Intervention de Pr Nicolas Franck

Réunion du jeudi 4 mars 2021 à 9h35
Commission des affaires sociales

Pr Nicolas Franck, chef de pôle au Centre hospitalier Le Vinatier :

Mme de Vaucouleurs m'a interpellé au sujet des addictions, ce qui m'incite à formuler la proposition suivante : il me semble important de développer l'éducation à la santé, en cette période de confinement ou de restrictions, pour rendre les personnes capables de prendre soin d'elles-mêmes.

Nous pourrions y parvenir en donnant accès à des ressources en ligne comme en Angleterre. Santé publique France a commencé à mettre en ligne quelques ressources mais une campagne plus large me semble nécessaire.

Le problème qui se pose en santé mentale vient de ce qu'un bon nombre des personnes en difficulté – souffrant d'addictions mais pas seulement, victimes aussi de troubles anxieux ou précédant l'apparition d'une dépression – n'en ont pas conscience et ne sont donc pas en demande de soins.

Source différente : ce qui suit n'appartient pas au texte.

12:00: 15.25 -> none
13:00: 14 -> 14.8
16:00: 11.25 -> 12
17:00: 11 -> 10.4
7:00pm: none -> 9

Je suis favorable au « chèque psy », qui me paraît une bonne initiative. Nous aiguillons vers des psychothérapeutes beaucoup de personnes se heurtant à des difficultés de financement. Je songe néanmoins à tous ceux qui ne viennent pas nous voir.

Il faut aller vers eux à travers une campagne de communication pour éviter que leur situation ne s'aggrave et qu'ils ne se décident à consulter que dans un état encore plus préoccupant, voire catastrophique. Je suis pour une vaste campagne de communication traitant la question des addictions mais aussi de la manière de prendre soin de soi en période d'épidémie, comme Jean-Luc Roelandt l'a évoqué tout à l'heure.

Concernant la ruralité, un certain nombre d'agriculteurs ont répondu à notre enquête. Je n'en ai pas parlé tout à l'heure en raison de leur faible nombre, un peu plus de cent. Ils correspondaient à la catégorie au bien-être mental le plus faible. Nous avons formulé l'hypothèse que ce qui garantit le mieux le bien-être mental n'est autre que le sentiment d'utilité, qu'éprouvent les soignants, les professions intellectuelles supérieures encore au travail, etc. Le bien-être des agriculteurs apparaissait toutefois fortement altéré, dans les mêmes proportions que d'habitude, malgré leur utilité indéniable, puisqu'ils nourrissent la France. Les chiffres étaient frappants.

M. Ramadier s'est interrogé sur le télétravail. J'ai noté des personnes en forte difficulté, et des burn-out résultant du mélange des temps privé et professionnel lors du premier confinement. Pour certains, le télétravail excessif représente un péril. Beaucoup se sont plaint, sans aller jusqu'au burn-out, d'un manque de contacts sociaux et d'un travail factuel à l'extrême, difficile psychologiquement. D'autres, au contraire, s'y sont bien retrouvés. Je crois que tout est ici question de proportion et qu'il faudrait peut-être innover en termes d'organisation pour définir des emplois du temps à la carte et favoriser ainsi la productivité. L'idéal serait un télétravail sur mesure pour garantir des contacts sociaux, de toute façon nécessaires.

Mme Chapelier a parlé de la population âgée, fortement affectée par la crise. Certaines personnes âgées ne sont pas sorties depuis un an. Elles ont perdu leurs contacts sociaux, ainsi que de la masse musculaire et se retrouvent dans une situation très difficile. Je pense qu'il faut aller vers cette population, l'encourager à sortir et l'accompagner car je crains que certaines personnes âgées ne récupèrent jamais.

Les facteurs de résilience font partie de la communication envisagée. On dénombre parmi eux les contacts sociaux, la construction d'un quotidien valorisant, la solidarité ; autant d'éléments qui préservent le bien-être mental, comme l'a mis en évidence l'enquête dont j'ai tout à l'heure évoqué les résultats. Je pense en conclusion qu'il faut communiquer massivement en direction de la population.